How WI Transactions Work
- WI orders are conditional — they depend on the security being issued. If the offering is canceled or regulatory conditions aren’t met, WI trades may be voided.
- Trades are typically placed before the official distribution date; settlement occurs only after the security is formally issued.
- Underwriters or issuers often solicit orders in advance to gauge demand and help price the new issue.
- The when-issued market provides an early price discovery mechanism and a preliminary indication of investor interest and liquidity.
Real-world example
A company plans to spin off its chemicals division and distribute shares of the new company to existing shareholders. After the record date, the right to receive those spinoff shares can be traded on a when-issued basis.
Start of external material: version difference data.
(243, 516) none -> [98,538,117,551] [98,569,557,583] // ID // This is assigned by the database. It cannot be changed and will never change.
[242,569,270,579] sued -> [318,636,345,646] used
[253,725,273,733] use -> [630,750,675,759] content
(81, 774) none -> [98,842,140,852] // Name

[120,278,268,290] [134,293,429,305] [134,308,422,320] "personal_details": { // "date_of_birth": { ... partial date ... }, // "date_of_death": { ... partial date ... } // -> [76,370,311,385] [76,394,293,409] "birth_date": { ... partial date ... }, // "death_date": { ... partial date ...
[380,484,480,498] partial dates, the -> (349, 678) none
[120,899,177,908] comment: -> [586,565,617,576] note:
Buyers of that right who still qualify on the distribution date receive the actual spinoff shares at issuance, at which point the WI market for that instrument ends.
Advantages
- Early price discovery: WI trading reveals interest and likely demand for a new issue before formal issuance.
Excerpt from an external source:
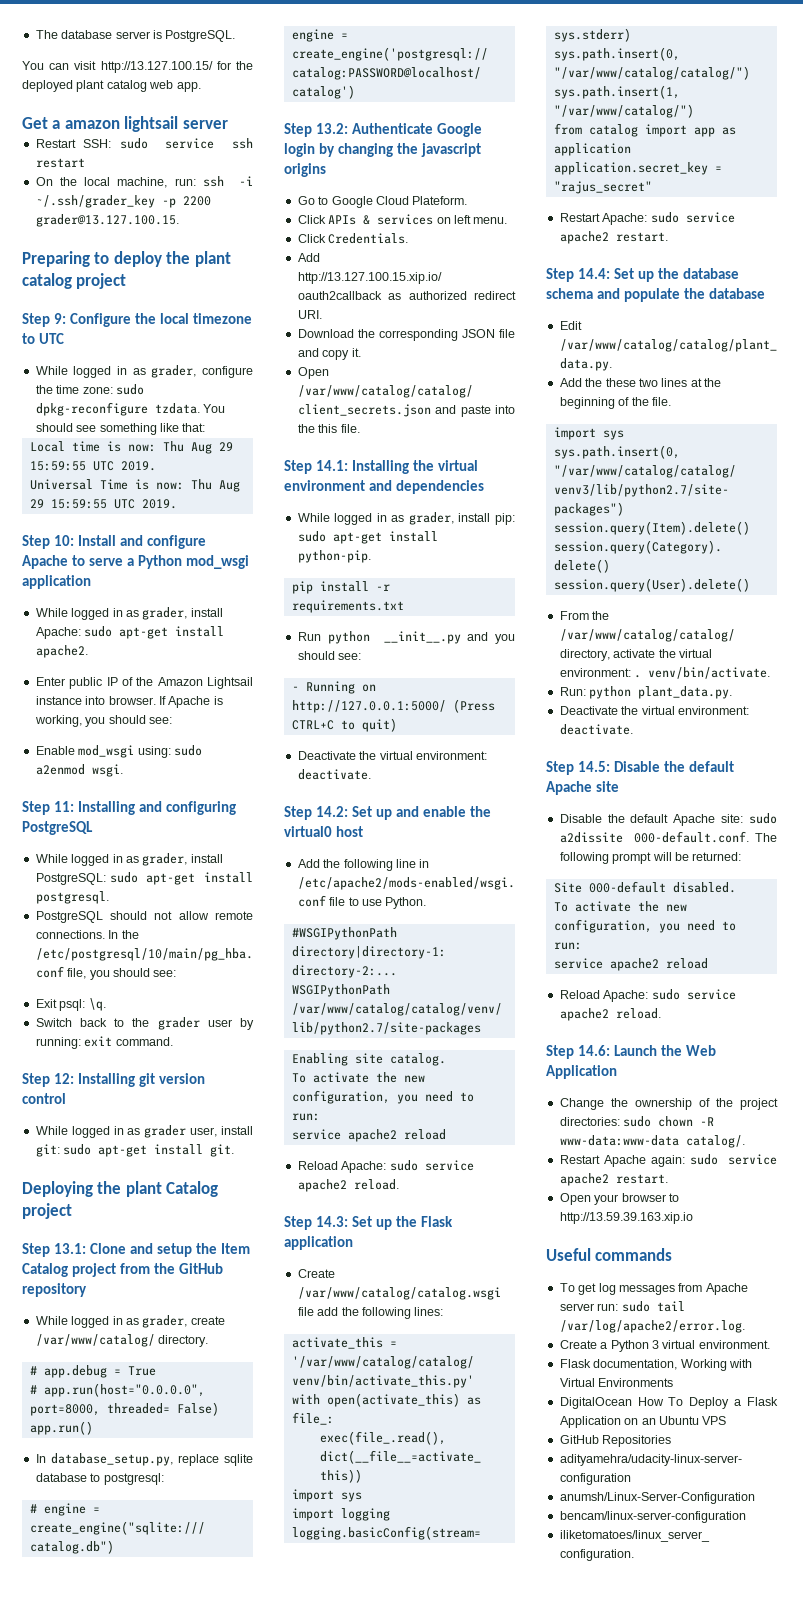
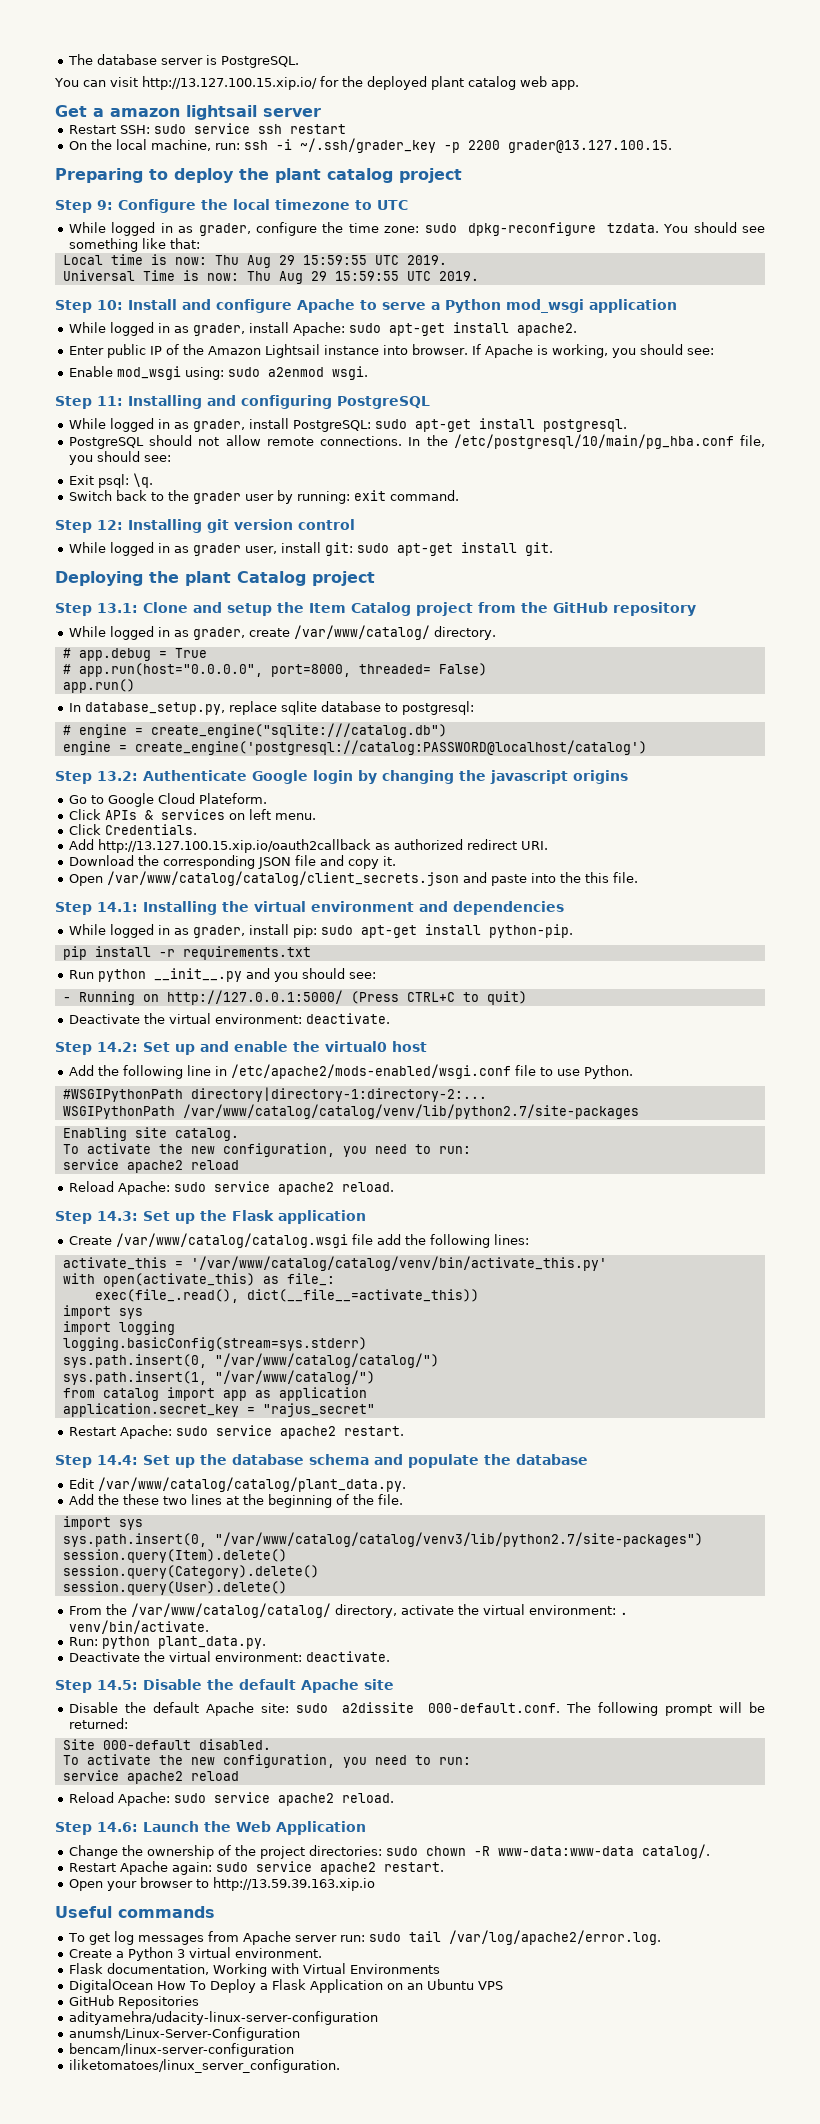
[100,61,213,73] http://13.127.100.15/ -> [141,76,317,90] http://13.127.100.15.xip.io/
- Improved liquidity: Investors can buy or sell positions prior to the official distribution, offering more flexibility.
- Potential volatility dampening: Visible pre-issuance demand can reduce uncertainty and help stabilize prices at issuance.
Risks and limitations
- Conditional nature: If the issue is canceled or blocked by regulators, WI trades may not settle.
- Execution and settlement risk: Timing, broker rules, and settlement procedures may differ from regular trading.
- Limited liquidity or price movement: WI markets can be thinner than on-exchange secondary markets, which can affect execution quality and spreads.
- Market risk: Prices between WI trading and final issuance can change, producing gains or losses.
Practical considerations for investors
- Confirm your broker’s rules for WI trading, margin requirements, and settlement procedures.
- Treat WI prices as indicative — they reflect preliminary demand, not guaranteed final issuance prices.
- Monitor announcements from the issuer or underwriters that could affect whether the issue proceeds.
Key takeaways
- WI transactions let investors trade securities before formal issuance, offering early market signals and liquidity.
- They are commonly used for Treasury issues, stock splits, spinoffs, and new equity or bond offerings.
- While useful for price discovery, WI trades are conditional and carry cancellation, settlement, and liquidity risks.